Task to carry out>
Each line from the beginning of the entries below through the line that includes "[210,856,353,872] tysontate@gmail.com ->" must be returned exactly as given.

Source information>
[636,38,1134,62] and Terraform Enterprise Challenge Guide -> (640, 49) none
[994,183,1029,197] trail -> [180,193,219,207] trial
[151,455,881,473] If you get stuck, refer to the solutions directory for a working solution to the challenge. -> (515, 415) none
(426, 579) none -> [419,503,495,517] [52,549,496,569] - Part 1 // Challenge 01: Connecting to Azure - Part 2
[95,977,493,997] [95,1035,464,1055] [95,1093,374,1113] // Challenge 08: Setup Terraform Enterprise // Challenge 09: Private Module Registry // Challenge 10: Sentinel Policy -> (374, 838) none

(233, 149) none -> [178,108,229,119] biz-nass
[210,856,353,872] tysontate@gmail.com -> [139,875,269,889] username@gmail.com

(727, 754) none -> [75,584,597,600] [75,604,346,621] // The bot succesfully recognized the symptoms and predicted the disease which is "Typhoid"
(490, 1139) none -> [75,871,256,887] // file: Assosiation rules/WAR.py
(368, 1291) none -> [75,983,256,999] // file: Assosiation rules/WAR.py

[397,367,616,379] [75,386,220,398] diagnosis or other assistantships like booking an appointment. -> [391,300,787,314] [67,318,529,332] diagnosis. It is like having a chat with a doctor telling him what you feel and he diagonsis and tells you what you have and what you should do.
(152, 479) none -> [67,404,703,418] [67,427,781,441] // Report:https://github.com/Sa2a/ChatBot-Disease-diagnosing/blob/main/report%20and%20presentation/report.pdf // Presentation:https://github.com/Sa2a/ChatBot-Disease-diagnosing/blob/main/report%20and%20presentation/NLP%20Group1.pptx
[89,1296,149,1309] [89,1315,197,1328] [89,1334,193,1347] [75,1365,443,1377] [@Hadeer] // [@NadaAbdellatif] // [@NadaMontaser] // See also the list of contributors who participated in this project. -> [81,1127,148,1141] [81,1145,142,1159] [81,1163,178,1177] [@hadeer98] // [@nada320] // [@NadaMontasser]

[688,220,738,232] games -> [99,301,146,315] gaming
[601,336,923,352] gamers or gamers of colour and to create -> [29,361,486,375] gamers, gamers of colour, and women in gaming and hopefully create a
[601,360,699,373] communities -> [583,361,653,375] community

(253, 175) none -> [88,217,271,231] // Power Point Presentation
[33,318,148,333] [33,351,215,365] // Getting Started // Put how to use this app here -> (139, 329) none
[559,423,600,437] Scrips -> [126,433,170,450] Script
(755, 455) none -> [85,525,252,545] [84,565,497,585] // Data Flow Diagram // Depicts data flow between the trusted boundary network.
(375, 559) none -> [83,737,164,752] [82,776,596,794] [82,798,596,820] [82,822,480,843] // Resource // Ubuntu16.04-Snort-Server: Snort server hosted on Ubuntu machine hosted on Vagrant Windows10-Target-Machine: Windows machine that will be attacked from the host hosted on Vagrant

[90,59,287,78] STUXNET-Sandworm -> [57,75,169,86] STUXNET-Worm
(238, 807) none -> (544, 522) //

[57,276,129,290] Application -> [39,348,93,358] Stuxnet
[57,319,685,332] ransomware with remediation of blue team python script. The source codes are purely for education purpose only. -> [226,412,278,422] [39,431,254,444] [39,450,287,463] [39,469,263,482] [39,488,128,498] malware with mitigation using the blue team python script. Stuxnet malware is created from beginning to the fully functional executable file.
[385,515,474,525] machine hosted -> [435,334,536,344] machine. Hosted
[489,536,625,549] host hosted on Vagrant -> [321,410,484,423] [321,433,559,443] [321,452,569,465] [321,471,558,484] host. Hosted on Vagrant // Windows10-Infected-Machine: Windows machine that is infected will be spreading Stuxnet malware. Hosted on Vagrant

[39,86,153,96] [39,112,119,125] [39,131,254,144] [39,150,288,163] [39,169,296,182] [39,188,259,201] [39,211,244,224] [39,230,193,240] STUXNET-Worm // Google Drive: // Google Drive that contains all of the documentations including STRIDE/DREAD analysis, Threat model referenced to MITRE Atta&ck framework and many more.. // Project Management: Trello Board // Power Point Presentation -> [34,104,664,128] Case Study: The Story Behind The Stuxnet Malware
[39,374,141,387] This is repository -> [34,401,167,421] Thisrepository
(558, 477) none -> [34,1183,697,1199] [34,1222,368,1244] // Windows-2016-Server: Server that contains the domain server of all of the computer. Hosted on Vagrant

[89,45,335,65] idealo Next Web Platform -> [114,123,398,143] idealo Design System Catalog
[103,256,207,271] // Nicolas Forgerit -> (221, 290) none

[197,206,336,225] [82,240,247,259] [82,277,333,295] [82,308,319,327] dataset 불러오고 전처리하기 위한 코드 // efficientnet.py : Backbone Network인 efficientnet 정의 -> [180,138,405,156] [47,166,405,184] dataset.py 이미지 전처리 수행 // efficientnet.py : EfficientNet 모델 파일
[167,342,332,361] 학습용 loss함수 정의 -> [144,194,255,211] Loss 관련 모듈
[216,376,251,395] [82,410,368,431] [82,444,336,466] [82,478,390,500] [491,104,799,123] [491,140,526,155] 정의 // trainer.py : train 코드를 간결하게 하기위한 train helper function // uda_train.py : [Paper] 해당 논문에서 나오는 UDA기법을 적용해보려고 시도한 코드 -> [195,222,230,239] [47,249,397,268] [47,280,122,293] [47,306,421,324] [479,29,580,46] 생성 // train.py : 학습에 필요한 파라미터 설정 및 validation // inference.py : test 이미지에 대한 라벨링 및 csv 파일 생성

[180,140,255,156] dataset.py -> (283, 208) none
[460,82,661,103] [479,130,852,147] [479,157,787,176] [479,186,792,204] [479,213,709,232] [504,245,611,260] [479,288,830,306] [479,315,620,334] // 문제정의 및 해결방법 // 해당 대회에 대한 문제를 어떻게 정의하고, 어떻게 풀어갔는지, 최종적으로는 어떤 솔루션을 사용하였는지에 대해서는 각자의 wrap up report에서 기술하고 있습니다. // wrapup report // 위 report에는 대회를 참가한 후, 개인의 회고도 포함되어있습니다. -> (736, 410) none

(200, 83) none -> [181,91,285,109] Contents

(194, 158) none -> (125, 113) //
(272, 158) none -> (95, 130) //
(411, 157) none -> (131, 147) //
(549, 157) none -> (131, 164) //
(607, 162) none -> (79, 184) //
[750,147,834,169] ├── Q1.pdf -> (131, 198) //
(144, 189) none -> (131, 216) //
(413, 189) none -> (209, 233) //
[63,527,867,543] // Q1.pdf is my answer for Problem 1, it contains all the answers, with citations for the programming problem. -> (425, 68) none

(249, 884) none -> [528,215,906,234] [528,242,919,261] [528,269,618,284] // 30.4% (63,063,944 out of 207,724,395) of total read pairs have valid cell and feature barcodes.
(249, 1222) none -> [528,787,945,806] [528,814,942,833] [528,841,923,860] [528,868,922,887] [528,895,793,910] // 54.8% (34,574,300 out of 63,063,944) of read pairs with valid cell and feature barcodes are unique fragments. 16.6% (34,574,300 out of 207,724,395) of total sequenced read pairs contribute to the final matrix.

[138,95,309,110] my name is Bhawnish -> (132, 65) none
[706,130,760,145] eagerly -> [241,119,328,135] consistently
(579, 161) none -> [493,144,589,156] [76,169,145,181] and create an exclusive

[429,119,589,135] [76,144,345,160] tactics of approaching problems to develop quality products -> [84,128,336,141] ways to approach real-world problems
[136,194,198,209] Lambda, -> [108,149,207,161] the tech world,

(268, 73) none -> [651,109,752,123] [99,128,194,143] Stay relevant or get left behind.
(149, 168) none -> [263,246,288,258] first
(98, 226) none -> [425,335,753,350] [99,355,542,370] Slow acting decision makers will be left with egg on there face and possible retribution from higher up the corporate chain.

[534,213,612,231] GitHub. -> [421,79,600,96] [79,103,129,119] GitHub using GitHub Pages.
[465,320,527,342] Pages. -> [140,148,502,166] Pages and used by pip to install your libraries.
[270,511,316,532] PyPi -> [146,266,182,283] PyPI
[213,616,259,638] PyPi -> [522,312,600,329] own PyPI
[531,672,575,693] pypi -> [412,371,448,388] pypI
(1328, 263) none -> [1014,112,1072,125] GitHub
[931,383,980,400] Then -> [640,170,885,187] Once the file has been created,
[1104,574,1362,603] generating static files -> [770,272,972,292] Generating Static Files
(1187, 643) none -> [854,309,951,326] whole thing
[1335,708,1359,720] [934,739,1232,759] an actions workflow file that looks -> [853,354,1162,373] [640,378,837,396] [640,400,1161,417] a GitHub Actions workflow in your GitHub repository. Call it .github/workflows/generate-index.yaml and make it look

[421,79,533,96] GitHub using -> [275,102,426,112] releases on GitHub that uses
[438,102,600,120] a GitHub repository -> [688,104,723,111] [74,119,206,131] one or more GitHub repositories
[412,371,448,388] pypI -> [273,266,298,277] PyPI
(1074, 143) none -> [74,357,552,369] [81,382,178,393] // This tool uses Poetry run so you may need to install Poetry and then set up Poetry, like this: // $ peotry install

Your response>
[636,38,1134,62] and Terraform Enterprise Challenge Guide -> (640, 49) none
[994,183,1029,197] trail -> [180,193,219,207] trial
[151,455,881,473] If you get stuck, refer to the solutions directory for a working solution to the challenge. -> (515, 415) none
(426, 579) none -> [419,503,495,517] [52,549,496,569] - Part 1 // Challenge 01: Connecting to Azure - Part 2
[95,977,493,997] [95,1035,464,1055] [95,1093,374,1113] // Challenge 08: Setup Terraform Enterprise // Challenge 09: Private Module Registry // Challenge 10: Sentinel Policy -> (374, 838) none

(233, 149) none -> [178,108,229,119] biz-nass
[210,856,353,872] tysontate@gmail.com -> [139,875,269,889] username@gmail.com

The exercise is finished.